The petitioner, Charles F. Wall, resided in Kaneohe, Hawaii, at the time his petition was filed in this case. His individual Federal income tax return for the year 1968 was filed with the Western Service Center at Ogden, Utah. Although married now, the petitioner was an unmarried individual at that time.
In 1966, the petitioner entered the College of Arts and Sciences of the University of Hawaii (the university) as an undergraduate. In February 1968, he transferred to the College of Business Administration and remained there as a student until he transferred back to the College of Arts and Sciences in December 1968. In May 1970, he was graduated from the university with a Bachelor of Arts degree obtained in the liberal arts program. The university*41 is an educational institution as defined in section 151(e)(4).
On September 18, 1967, the petitioner became associated with the Dimensionality of Nations Project (the project) at the university. The project was in the political science department and was engaged in basic research and was concerned with delineating the major dimensions of interaction between nations. The major purpose of the project was to employ mathematics in the study of international relations to determine the causation of international conflict.
Dr. R. J. Rummel, a professor at the university, was in charge of the project, and as such, such, was known as the principal investigator. He had been associated with the project, at other universities, since 1962.
The earlier stages of the project had been supported by the National Science Foundation. However, on April 15, 1967, Dr. Rummel submitted a proposal, through the university, to the Office of Behavioral Sciences, Advanced Research Projects Agency, Department of Defense (ARPA), in order to secure additional support for the project. The proposal, under the heading "Salaried Personnel," contained a request for a computer programmer in the following terms:
*42 One programmer is a full-time necessity. Not only must new programs constantly be written for the Project, but old programs must continually be revised as computer systems change and as our methodological needs alter. The programmer, moreover, will be a central figure in building the computer model under Task 3.
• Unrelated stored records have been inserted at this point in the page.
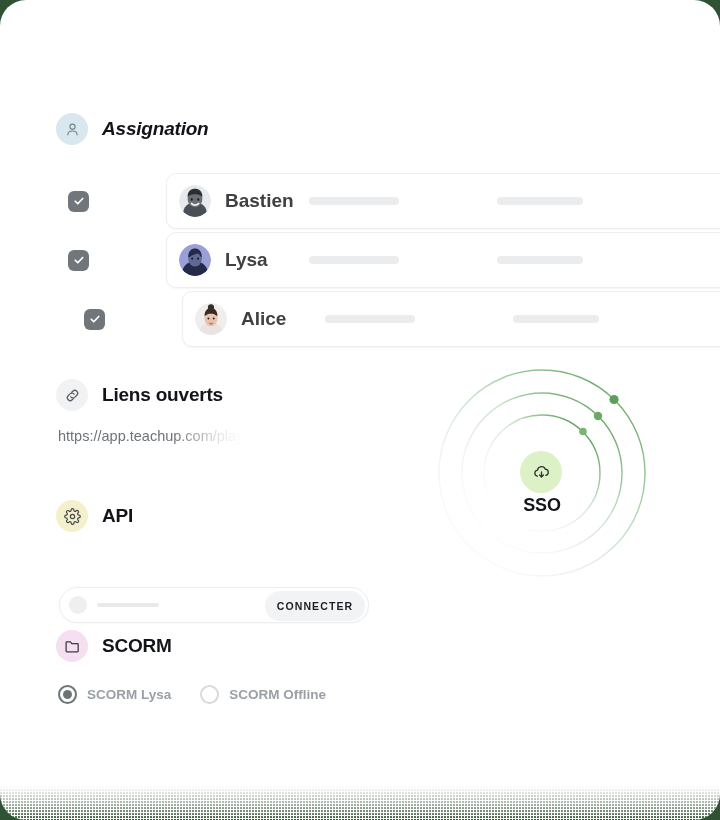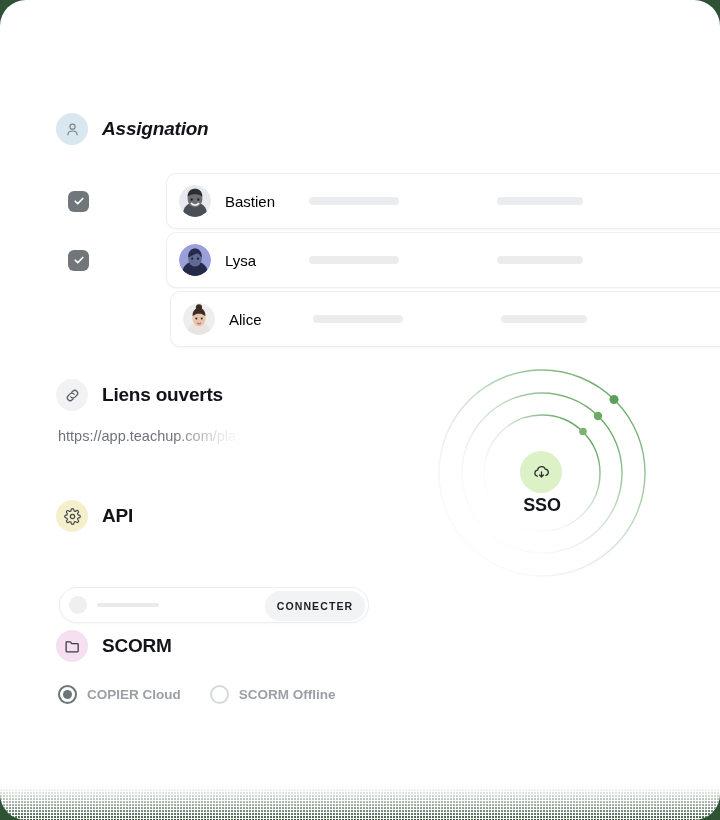--- a/index.html
+++ b/index.html
@@ -113,23 +113,23 @@
     width: 32px; height: 32px;
     border-radius: 50%;
     margin-left: 12px;
     flex: none;
     overflow: hidden;
     position: relative;
   }
   .avatar svg { display:block; width:32px; height:32px; }
   .row-name {
     margin-left: 14px;
-    font-size: 15px;
-    font-weight: normal;
-    color: #000000;
+    font-size: 19px;
+    font-weight: bold;
+    color: #404040;
     white-space: nowrap;
   }
   .ph-bar {
     position: absolute;
     height: 8px;
     border-radius: 4px;
     background: #eaeced;
   }
   .ph-bar.b1 { left: 142px; width: 90px; }
   .ph-bar.b2 { left: 330px; width: 86px; }
@@ -308,21 +308,21 @@
             <ellipse cx="19" cy="14.7" rx=".95" ry="1.15" fill="#15172b"></ellipse>
           </g>
         </svg>
       </span>
       <span class="row-name">Lysa</span>
       <span class="ph-bar b1"></span>
       <span class="ph-bar b2"></span>
     </div>
   </div>
 
-  <div class="assign-row" style="left:72px; top:291px; width:612px; height:56px;justify-content:flex-end;">
+  <div class="assign-row" style="left:84px; top:291px; width:612px; height:56px;">
     <span class="checkbox">
       <svg width="12" height="12" viewBox="0 0 24 24" fill="none" stroke="#ffffff" stroke-width="3.4" stroke-linecap="round" stroke-linejoin="round">
         <path d="M4.5 12.5l5 5 10-10.5"></path>
       </svg>
     </span>
     <div class="row-card" style="top:0;">
       <span class="avatar">
         <svg viewBox="0 0 32 32">
           <defs>
               <clipPath id="ca">
@@ -381,21 +381,21 @@
       <svg width="17" height="17" viewBox="0 0 24 24" fill="none" stroke="#3a3d42" stroke-width="1.8" stroke-linecap="round" stroke-linejoin="round">
         <path d="M3 18.5V6.5a1 1 0 0 1 1-1h5l2 2.4h8a1 1 0 0 1 1 1v9.6a1 1 0 0 1-1 1H4a1 1 0 0 1-1-1z"></path>
       </svg>
     </span>
     <span class="sec-title">SCORM</span>
   </div>
 
   <div id="scorm-options">
     <div class="radio-opt">
       <span class="radio on"></span>
-      <span class="radio-label">COPIER Cloud</span>
+      <span class="radio-label">SCORM Lysa</span>
     </div>
     <div class="radio-opt">
       <span class="radio off"></span>
       <span class="radio-label">SCORM Offline</span>
     </div>
   </div>
 
   <div id="sso-graphic">
     <svg width="220" height="220" viewBox="0 0 220 220" fill="none">
       <defs>

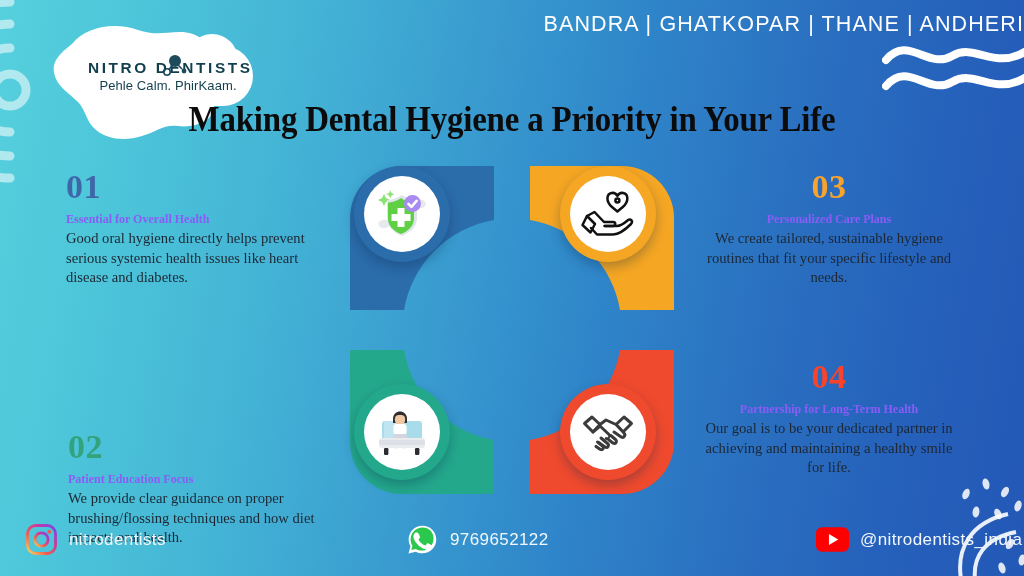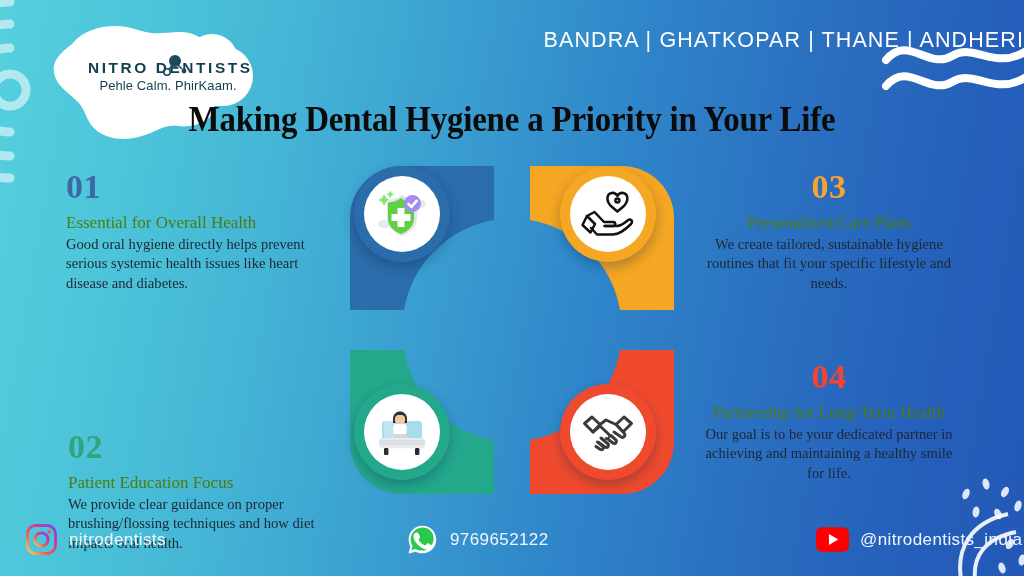--- a/index.html
+++ b/index.html
@@ -18,21 +18,21 @@
   #logo-pill    { left:78px;  top:46px;  width:175px; height:60px;
                   background:#fff; border-radius:30px; }
   #blob-bump    { left:186px; top:34px;  width:52px;  height:52px;
                   background:#fff; border-radius:50%; }
 
   #wave-tr { right:-8px; top:36px; width:150px; height:66px; }
   #dots-br { right:-6px; bottom:-10px; width:120px; height:130px; }
 
   
   #locations {
-    position:absolute; top:28px; right:0px;
+    position:absolute; top:12px; right:0px;
     color:#ffffff; font-size:21.5px; letter-spacing:1.1px; font-weight:400;
     white-space:nowrap;
   }
 
   
   #logo-wrap { position:absolute; left:88px; top:60px; width:160px; text-align:center; z-index:6; }
   #logo-name { font-size:15.4px; font-weight:700; color:#123f4d; letter-spacing:2.6px; white-space:nowrap; line-height:1; }
   #logo-tag  { font-size:13px; font-weight:400; color:#123f4d; letter-spacing:.1px; margin-top:3px; white-space:nowrap; }
   #logo-mark { position:absolute; left:72px; top:-6px; width:30px; height:26px; }
 
@@ -57,22 +57,22 @@
   #node-3 { left:10px;  top:224px; background:#24a88c; }
   #node-4 { left:216px; top:224px; background:#f04a2e; }
 
   
   .block { position:absolute; width:258px; }
   .block .num {
     font-family:"Liberation Serif", serif; font-weight:700; font-size:34px;
     line-height:1; letter-spacing:.5px;
   }
   .block .head {
-    font-family:"Liberation Serif", serif; font-weight:400; font-size:17px;
-    color:#4d7c0f; line-height:1.12; margin-top:9px;
+    font-family:"Liberation Serif", serif; font-weight:700; font-size:12px;
+    color:#8b5cf6; line-height:1.12; margin-top:9px;
   }
   .block .body {
     font-family:"Liberation Serif", serif; font-size:14.6px; color:#1d2733;
     line-height:1.32; margin-top:3px;
   }
   .left  { text-align:left; }
   .right { text-align:center; }
 
   #block-1 { left:66px;  top:170px; }
   #block-1 .num { color:#3f67a8; }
Under the heading of "Additional Personnel," a request was made for research assistants in the following terms:
Research assistants are a basic part of the research. As part of a DON [Dimensionality of Nations] program within the Political Science Department, all assistants will be graduate students working towards their higher degrees. Their inclusion in the proposal has two purposes, therefore. First, they are intended to assist in the research proposed. Secondly, 1070 and just as important for the future of such research, they are included as trainees. While carrying out various research tasks they will be learning research procedures and methods that will be invaluable in their own future work.
On September 1, 1967, an Award/Contract was issued by the Office of Naval Research in response to the proposal. Under the contract, the project was required, among other*43 things, to prepare and submit quarterly technical research reports for publication.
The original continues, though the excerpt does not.